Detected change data
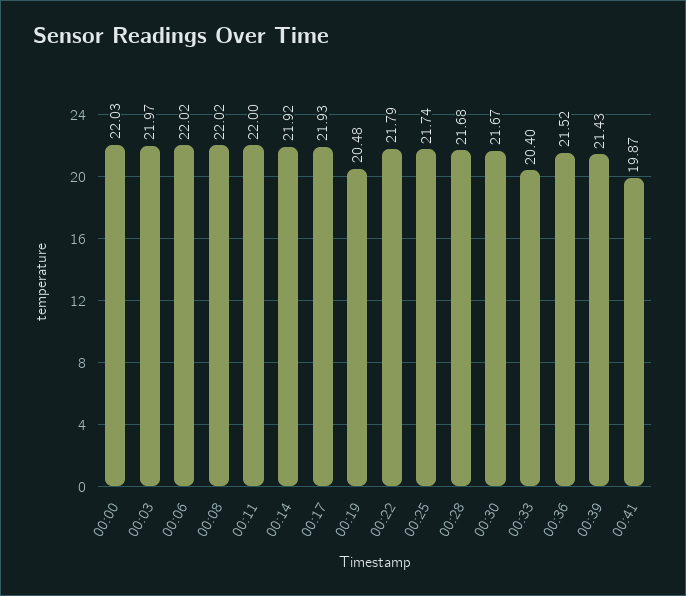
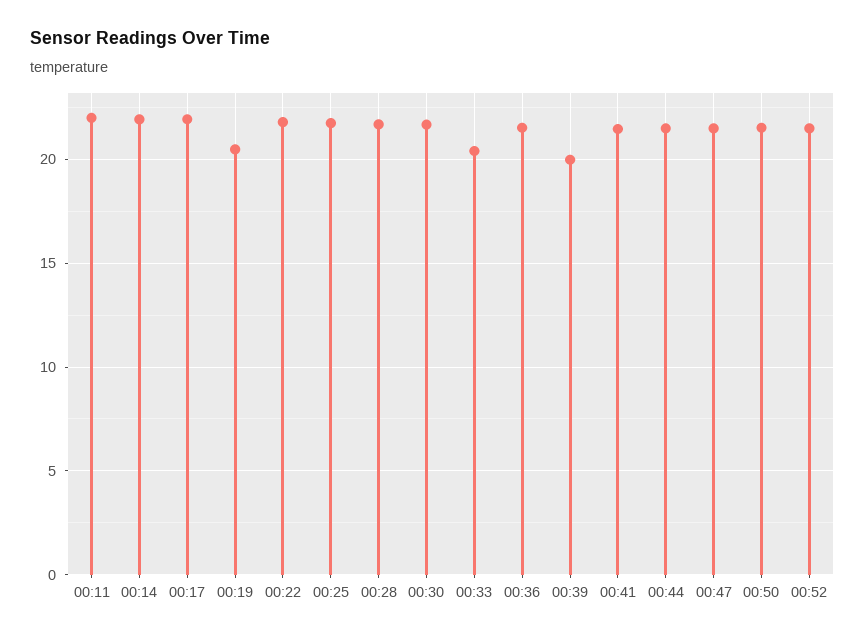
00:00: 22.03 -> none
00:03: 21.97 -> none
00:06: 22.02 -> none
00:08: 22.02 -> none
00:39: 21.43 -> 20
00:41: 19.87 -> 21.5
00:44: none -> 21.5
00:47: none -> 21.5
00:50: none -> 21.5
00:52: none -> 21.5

▸ **TO DO**
The result should be every entry, word for word, and no pictures.

▸ **RESPONSE TO THIS TASK**
00:00: 22.03 -> none
00:03: 21.97 -> none
00:06: 22.02 -> none
00:08: 22.02 -> none
00:39: 21.43 -> 20
00:41: 19.87 -> 21.5
00:44: none -> 21.5
00:47: none -> 21.5
00:50: none -> 21.5
00:52: none -> 21.5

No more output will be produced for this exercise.